>>>

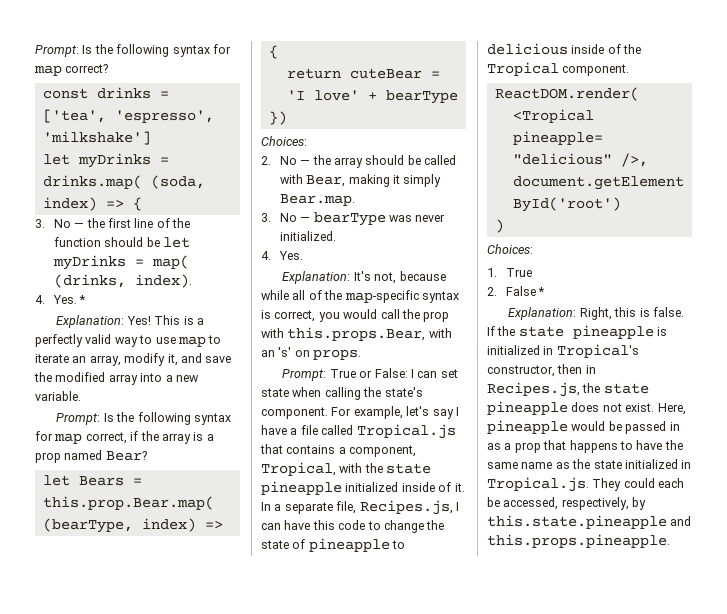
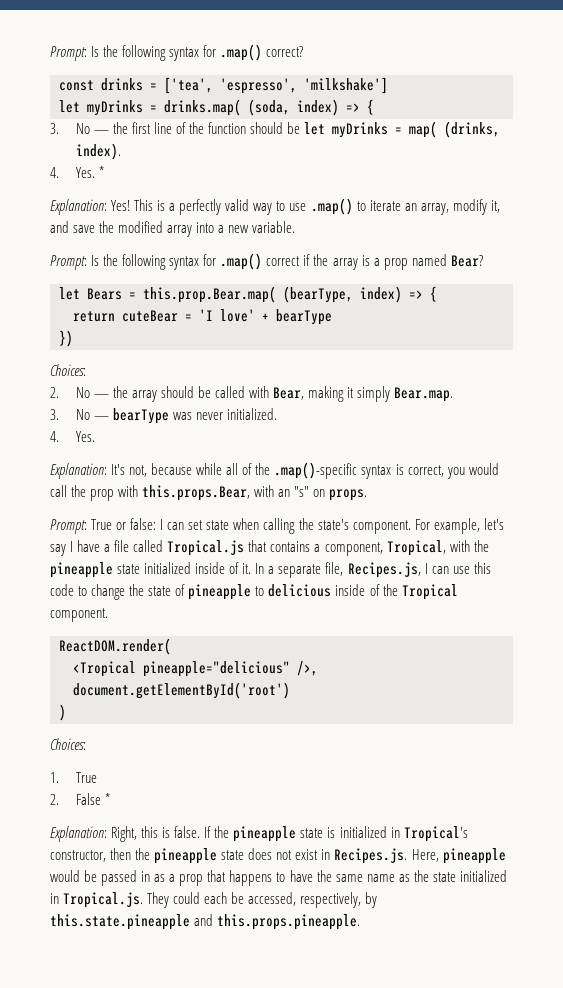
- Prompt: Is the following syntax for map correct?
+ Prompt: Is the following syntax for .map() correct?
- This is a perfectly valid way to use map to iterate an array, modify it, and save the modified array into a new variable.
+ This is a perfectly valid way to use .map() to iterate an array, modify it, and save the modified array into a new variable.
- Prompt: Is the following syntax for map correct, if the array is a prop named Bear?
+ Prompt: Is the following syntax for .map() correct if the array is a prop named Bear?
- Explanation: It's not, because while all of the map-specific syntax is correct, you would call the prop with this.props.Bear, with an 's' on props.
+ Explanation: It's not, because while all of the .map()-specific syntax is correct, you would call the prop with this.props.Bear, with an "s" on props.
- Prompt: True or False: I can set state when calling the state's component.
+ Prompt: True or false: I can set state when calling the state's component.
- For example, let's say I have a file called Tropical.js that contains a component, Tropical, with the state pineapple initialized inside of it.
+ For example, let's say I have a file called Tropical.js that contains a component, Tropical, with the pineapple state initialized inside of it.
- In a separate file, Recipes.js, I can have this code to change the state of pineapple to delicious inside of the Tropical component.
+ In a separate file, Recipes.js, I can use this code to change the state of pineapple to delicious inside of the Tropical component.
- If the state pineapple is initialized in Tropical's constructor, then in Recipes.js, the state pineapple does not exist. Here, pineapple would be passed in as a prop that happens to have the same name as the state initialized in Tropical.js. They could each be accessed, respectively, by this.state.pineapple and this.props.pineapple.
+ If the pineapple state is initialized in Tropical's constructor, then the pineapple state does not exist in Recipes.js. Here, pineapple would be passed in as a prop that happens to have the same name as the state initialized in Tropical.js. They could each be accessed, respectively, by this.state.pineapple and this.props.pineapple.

<<<

* **How to complete this task**
Please write out all of the data verbatim, with no pictures in the copy.

* **Output below**
- Prompt: Is the following syntax for map correct?
+ Prompt: Is the following syntax for .map() correct?
- This is a perfectly valid way to use map to iterate an array, modify it, and save the modified array into a new variable.
+ This is a perfectly valid way to use .map() to iterate an array, modify it, and save the modified array into a new variable.
- Prompt: Is the following syntax for map correct, if the array is a prop named Bear?
+ Prompt: Is the following syntax for .map() correct if the array is a prop named Bear?
- Explanation: It's not, because while all of the map-specific syntax is correct, you would call the prop with this.props.Bear, with an 's' on props.
+ Explanation: It's not, because while all of the .map()-specific syntax is correct, you would call the prop with this.props.Bear, with an "s" on props.
- Prompt: True or False: I can set state when calling the state's component.
+ Prompt: True or false: I can set state when calling the state's component.
- For example, let's say I have a file called Tropical.js that contains a component, Tropical, with the state pineapple initialized inside of it.
+ For example, let's say I have a file called Tropical.js that contains a component, Tropical, with the pineapple state initialized inside of it.
- In a separate file, Recipes.js, I can have this code to change the state of pineapple to delicious inside of the Tropical component.
+ In a separate file, Recipes.js, I can use this code to change the state of pineapple to delicious inside of the Tropical component.
- If the state pineapple is initialized in Tropical's constructor, then in Recipes.js, the state pineapple does not exist. Here, pineapple would be passed in as a prop that happens to have the same name as the state initialized in Tropical.js. They could each be accessed, respectively, by this.state.pineapple and this.props.pineapple.
+ If the pineapple state is initialized in Tropical's constructor, then the pineapple state does not exist in Recipes.js. Here, pineapple would be passed in as a prop that happens to have the same name as the state initialized in Tropical.js. They could each be accessed, respectively, by this.state.pineapple and this.props.pineapple.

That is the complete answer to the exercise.